**Work request**: The answer must be the full listing, word for word, with no pictures in it.
:: The records
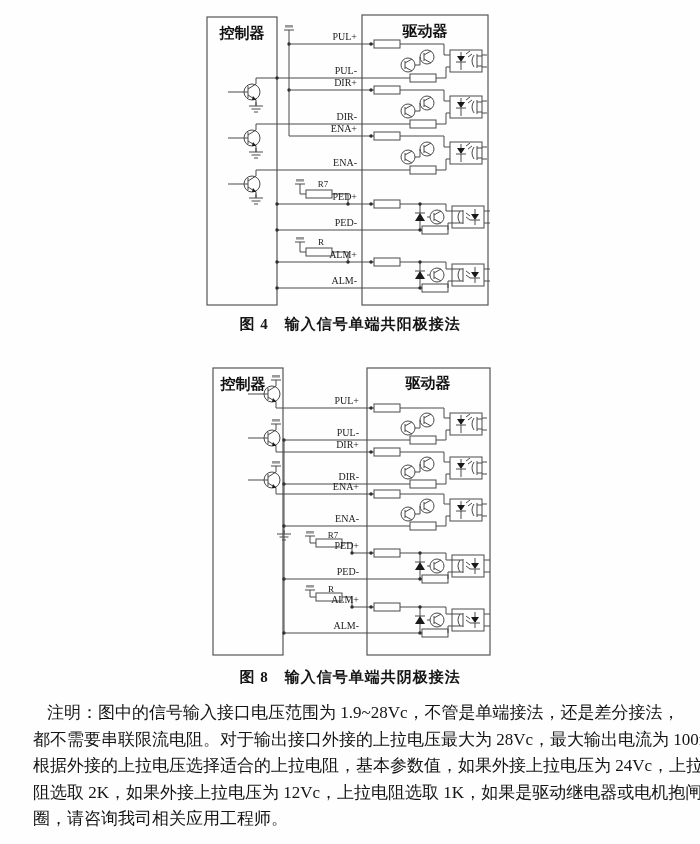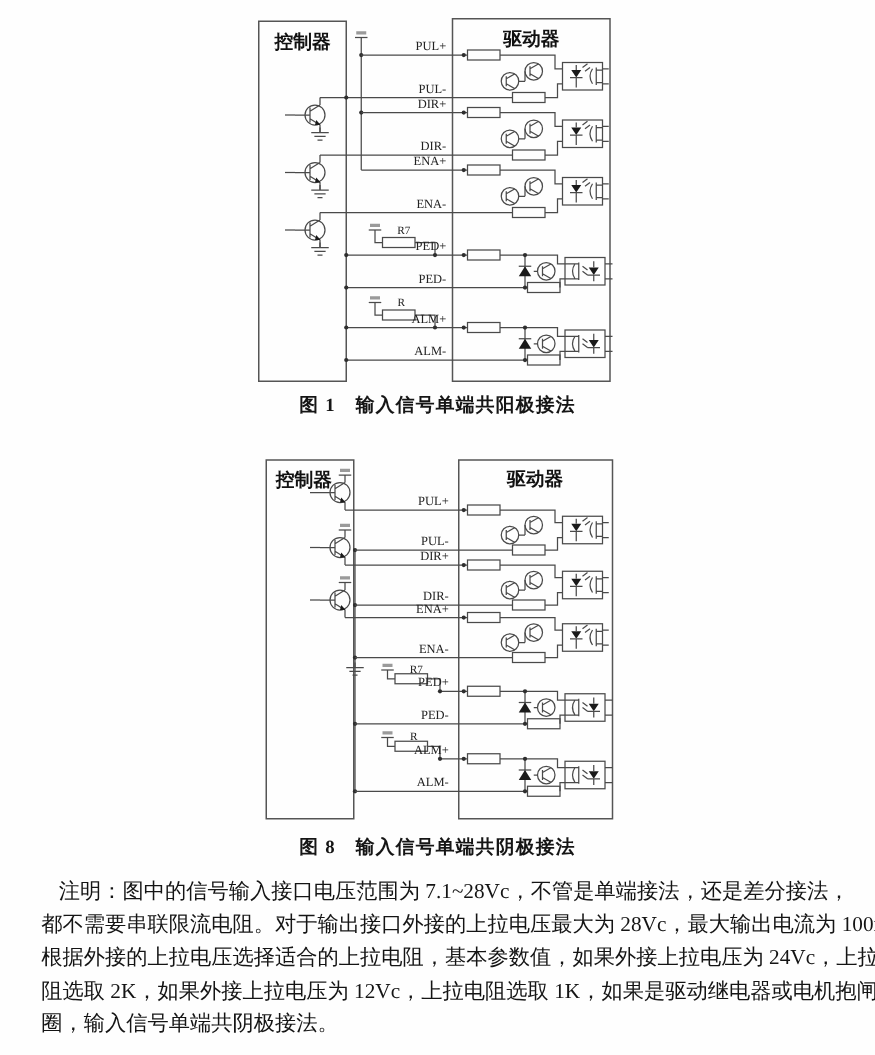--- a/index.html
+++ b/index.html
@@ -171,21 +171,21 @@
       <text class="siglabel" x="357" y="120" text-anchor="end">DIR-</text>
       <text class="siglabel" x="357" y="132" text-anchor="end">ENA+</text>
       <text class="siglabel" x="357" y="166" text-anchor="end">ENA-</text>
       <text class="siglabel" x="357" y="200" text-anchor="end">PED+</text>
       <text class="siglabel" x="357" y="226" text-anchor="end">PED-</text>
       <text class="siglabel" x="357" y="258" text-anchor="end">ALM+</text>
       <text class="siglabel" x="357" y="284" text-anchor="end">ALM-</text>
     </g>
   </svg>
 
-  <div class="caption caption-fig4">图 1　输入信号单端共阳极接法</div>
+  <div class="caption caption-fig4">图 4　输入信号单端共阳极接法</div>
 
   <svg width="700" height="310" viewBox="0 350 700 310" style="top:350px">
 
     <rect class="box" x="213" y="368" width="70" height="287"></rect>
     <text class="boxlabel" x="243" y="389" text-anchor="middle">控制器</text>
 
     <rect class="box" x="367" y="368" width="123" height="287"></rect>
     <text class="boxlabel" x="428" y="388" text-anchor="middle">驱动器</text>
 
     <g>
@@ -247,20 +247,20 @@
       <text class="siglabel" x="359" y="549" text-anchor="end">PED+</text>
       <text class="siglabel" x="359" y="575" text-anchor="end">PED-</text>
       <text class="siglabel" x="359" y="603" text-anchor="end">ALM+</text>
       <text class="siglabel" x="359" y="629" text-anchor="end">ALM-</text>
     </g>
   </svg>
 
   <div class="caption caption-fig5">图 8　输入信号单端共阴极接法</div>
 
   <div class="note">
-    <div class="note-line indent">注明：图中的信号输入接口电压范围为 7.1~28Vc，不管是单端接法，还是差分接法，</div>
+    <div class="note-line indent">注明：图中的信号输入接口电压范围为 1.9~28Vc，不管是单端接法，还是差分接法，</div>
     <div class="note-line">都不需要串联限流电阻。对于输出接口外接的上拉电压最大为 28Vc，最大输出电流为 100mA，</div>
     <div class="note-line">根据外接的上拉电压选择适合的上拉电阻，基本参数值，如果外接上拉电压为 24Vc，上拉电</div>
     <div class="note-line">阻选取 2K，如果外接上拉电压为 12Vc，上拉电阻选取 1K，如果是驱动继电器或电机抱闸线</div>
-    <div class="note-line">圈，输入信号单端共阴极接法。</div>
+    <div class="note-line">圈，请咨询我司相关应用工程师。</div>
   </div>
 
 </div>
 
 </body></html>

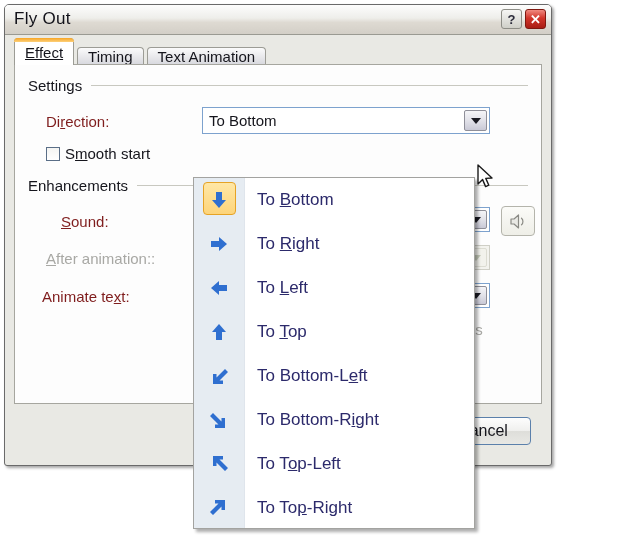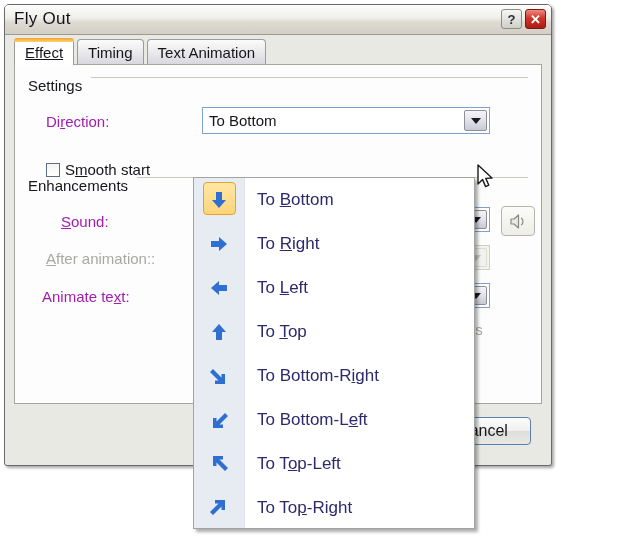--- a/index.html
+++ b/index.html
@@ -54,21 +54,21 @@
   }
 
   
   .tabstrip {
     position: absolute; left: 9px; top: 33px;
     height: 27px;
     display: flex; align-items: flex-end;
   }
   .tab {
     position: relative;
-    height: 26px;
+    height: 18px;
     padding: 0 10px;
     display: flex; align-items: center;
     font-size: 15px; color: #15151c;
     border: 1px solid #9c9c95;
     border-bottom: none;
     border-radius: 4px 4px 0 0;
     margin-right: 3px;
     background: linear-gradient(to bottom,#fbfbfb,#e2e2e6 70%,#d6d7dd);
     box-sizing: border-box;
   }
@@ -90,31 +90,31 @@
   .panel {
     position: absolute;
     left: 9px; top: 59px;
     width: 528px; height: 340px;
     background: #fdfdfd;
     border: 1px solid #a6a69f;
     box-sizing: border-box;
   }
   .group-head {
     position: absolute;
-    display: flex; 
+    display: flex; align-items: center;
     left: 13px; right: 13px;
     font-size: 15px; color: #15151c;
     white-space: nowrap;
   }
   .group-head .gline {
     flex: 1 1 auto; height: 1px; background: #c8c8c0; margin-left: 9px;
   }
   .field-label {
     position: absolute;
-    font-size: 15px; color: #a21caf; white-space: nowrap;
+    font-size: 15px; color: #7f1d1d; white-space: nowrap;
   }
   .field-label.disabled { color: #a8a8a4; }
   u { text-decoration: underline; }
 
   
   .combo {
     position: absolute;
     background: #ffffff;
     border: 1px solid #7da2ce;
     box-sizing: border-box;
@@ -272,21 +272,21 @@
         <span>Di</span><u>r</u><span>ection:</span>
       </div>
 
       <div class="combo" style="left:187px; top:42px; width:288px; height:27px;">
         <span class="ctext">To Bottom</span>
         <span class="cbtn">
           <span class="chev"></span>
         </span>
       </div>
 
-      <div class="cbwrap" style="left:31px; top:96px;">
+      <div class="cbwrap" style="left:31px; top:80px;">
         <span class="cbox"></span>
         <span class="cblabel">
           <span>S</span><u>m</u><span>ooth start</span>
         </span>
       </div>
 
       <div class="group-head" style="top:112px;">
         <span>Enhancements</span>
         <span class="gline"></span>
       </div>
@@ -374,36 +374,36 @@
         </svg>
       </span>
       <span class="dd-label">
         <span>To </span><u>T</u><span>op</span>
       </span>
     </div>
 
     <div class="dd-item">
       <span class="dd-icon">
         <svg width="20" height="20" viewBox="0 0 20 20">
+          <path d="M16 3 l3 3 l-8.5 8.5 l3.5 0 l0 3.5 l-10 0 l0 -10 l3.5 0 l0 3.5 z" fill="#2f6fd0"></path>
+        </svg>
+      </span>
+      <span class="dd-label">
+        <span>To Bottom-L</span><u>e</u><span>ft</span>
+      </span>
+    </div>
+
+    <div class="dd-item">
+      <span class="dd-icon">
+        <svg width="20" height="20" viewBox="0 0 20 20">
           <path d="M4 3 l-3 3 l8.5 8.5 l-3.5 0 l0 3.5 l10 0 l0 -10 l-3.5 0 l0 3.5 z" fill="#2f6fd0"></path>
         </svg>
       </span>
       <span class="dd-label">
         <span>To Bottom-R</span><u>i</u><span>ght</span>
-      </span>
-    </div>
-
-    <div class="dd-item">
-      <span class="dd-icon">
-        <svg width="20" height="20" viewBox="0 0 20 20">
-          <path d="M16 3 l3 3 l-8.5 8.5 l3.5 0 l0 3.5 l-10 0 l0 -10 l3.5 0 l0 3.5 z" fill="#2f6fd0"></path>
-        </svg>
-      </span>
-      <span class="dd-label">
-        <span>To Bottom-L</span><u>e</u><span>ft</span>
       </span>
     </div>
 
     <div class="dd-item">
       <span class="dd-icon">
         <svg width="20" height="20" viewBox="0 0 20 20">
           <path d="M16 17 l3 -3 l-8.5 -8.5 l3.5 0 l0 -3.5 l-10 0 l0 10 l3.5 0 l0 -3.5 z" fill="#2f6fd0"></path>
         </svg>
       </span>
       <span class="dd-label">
::::
**Solution below**:
--- a/index.html
+++ b/index.html
@@ -171,21 +171,21 @@
       <text class="siglabel" x="357" y="120" text-anchor="end">DIR-</text>
       <text class="siglabel" x="357" y="132" text-anchor="end">ENA+</text>
       <text class="siglabel" x="357" y="166" text-anchor="end">ENA-</text>
       <text class="siglabel" x="357" y="200" text-anchor="end">PED+</text>
       <text class="siglabel" x="357" y="226" text-anchor="end">PED-</text>
       <text class="siglabel" x="357" y="258" text-anchor="end">ALM+</text>
       <text class="siglabel" x="357" y="284" text-anchor="end">ALM-</text>
     </g>
   </svg>
 
-  <div class="caption caption-fig4">图 1　输入信号单端共阳极接法</div>
+  <div class="caption caption-fig4">图 4　输入信号单端共阳极接法</div>
 
   <svg width="700" height="310" viewBox="0 350 700 310" style="top:350px">
 
     <rect class="box" x="213" y="368" width="70" height="287"></rect>
     <text class="boxlabel" x="243" y="389" text-anchor="middle">控制器</text>
 
     <rect class="box" x="367" y="368" width="123" height="287"></rect>
     <text class="boxlabel" x="428" y="388" text-anchor="middle">驱动器</text>
 
     <g>
@@ -247,20 +247,20 @@
       <text class="siglabel" x="359" y="549" text-anchor="end">PED+</text>
       <text class="siglabel" x="359" y="575" text-anchor="end">PED-</text>
       <text class="siglabel" x="359" y="603" text-anchor="end">ALM+</text>
       <text class="siglabel" x="359" y="629" text-anchor="end">ALM-</text>
     </g>
   </svg>
 
   <div class="caption caption-fig5">图 8　输入信号单端共阴极接法</div>
 
   <div class="note">
-    <div class="note-line indent">注明：图中的信号输入接口电压范围为 7.1~28Vc，不管是单端接法，还是差分接法，</div>
+    <div class="note-line indent">注明：图中的信号输入接口电压范围为 1.9~28Vc，不管是单端接法，还是差分接法，</div>
     <div class="note-line">都不需要串联限流电阻。对于输出接口外接的上拉电压最大为 28Vc，最大输出电流为 100mA，</div>
     <div class="note-line">根据外接的上拉电压选择适合的上拉电阻，基本参数值，如果外接上拉电压为 24Vc，上拉电</div>
     <div class="note-line">阻选取 2K，如果外接上拉电压为 12Vc，上拉电阻选取 1K，如果是驱动继电器或电机抱闸线</div>
-    <div class="note-line">圈，输入信号单端共阴极接法。</div>
+    <div class="note-line">圈，请咨询我司相关应用工程师。</div>
   </div>
 
 </div>
 
 </body></html>

--- a/index.html
+++ b/index.html
@@ -54,21 +54,21 @@
   }
 
   
   .tabstrip {
     position: absolute; left: 9px; top: 33px;
     height: 27px;
     display: flex; align-items: flex-end;
   }
   .tab {
     position: relative;
-    height: 26px;
+    height: 18px;
     padding: 0 10px;
     display: flex; align-items: center;
     font-size: 15px; color: #15151c;
     border: 1px solid #9c9c95;
     border-bottom: none;
     border-radius: 4px 4px 0 0;
     margin-right: 3px;
     background: linear-gradient(to bottom,#fbfbfb,#e2e2e6 70%,#d6d7dd);
     box-sizing: border-box;
   }
@@ -90,31 +90,31 @@
   .panel {
     position: absolute;
     left: 9px; top: 59px;
     width: 528px; height: 340px;
     background: #fdfdfd;
     border: 1px solid #a6a69f;
     box-sizing: border-box;
   }
   .group-head {
     position: absolute;
-    display: flex; 
+    display: flex; align-items: center;
     left: 13px; right: 13px;
     font-size: 15px; color: #15151c;
     white-space: nowrap;
   }
   .group-head .gline {
     flex: 1 1 auto; height: 1px; background: #c8c8c0; margin-left: 9px;
   }
   .field-label {
     position: absolute;
-    font-size: 15px; color: #a21caf; white-space: nowrap;
+    font-size: 15px; color: #7f1d1d; white-space: nowrap;
   }
   .field-label.disabled { color: #a8a8a4; }
   u { text-decoration: underline; }
 
   
   .combo {
     position: absolute;
     background: #ffffff;
     border: 1px solid #7da2ce;
     box-sizing: border-box;
@@ -272,21 +272,21 @@
         <span>Di</span><u>r</u><span>ection:</span>
       </div>
 
       <div class="combo" style="left:187px; top:42px; width:288px; height:27px;">
         <span class="ctext">To Bottom</span>
         <span class="cbtn">
           <span class="chev"></span>
         </span>
       </div>
 
-      <div class="cbwrap" style="left:31px; top:96px;">
+      <div class="cbwrap" style="left:31px; top:80px;">
         <span class="cbox"></span>
         <span class="cblabel">
           <span>S</span><u>m</u><span>ooth start</span>
         </span>
       </div>
 
       <div class="group-head" style="top:112px;">
         <span>Enhancements</span>
         <span class="gline"></span>
       </div>
@@ -374,36 +374,36 @@
         </svg>
       </span>
       <span class="dd-label">
         <span>To </span><u>T</u><span>op</span>
       </span>
     </div>
 
     <div class="dd-item">
       <span class="dd-icon">
         <svg width="20" height="20" viewBox="0 0 20 20">
+          <path d="M16 3 l3 3 l-8.5 8.5 l3.5 0 l0 3.5 l-10 0 l0 -10 l3.5 0 l0 3.5 z" fill="#2f6fd0"></path>
+        </svg>
+      </span>
+      <span class="dd-label">
+        <span>To Bottom-L</span><u>e</u><span>ft</span>
+      </span>
+    </div>
+
+    <div class="dd-item">
+      <span class="dd-icon">
+        <svg width="20" height="20" viewBox="0 0 20 20">
           <path d="M4 3 l-3 3 l8.5 8.5 l-3.5 0 l0 3.5 l10 0 l0 -10 l-3.5 0 l0 3.5 z" fill="#2f6fd0"></path>
         </svg>
       </span>
       <span class="dd-label">
         <span>To Bottom-R</span><u>i</u><span>ght</span>
-      </span>
-    </div>
-
-    <div class="dd-item">
-      <span class="dd-icon">
-        <svg width="20" height="20" viewBox="0 0 20 20">
-          <path d="M16 3 l3 3 l-8.5 8.5 l3.5 0 l0 3.5 l-10 0 l0 -10 l3.5 0 l0 3.5 z" fill="#2f6fd0"></path>
-        </svg>
-      </span>
-      <span class="dd-label">
-        <span>To Bottom-L</span><u>e</u><span>ft</span>
       </span>
     </div>
 
     <div class="dd-item">
       <span class="dd-icon">
         <svg width="20" height="20" viewBox="0 0 20 20">
           <path d="M16 17 l3 -3 l-8.5 -8.5 l3.5 0 l0 -3.5 l-10 0 l0 10 l3.5 0 l0 -3.5 z" fill="#2f6fd0"></path>
         </svg>
       </span>
       <span class="dd-label">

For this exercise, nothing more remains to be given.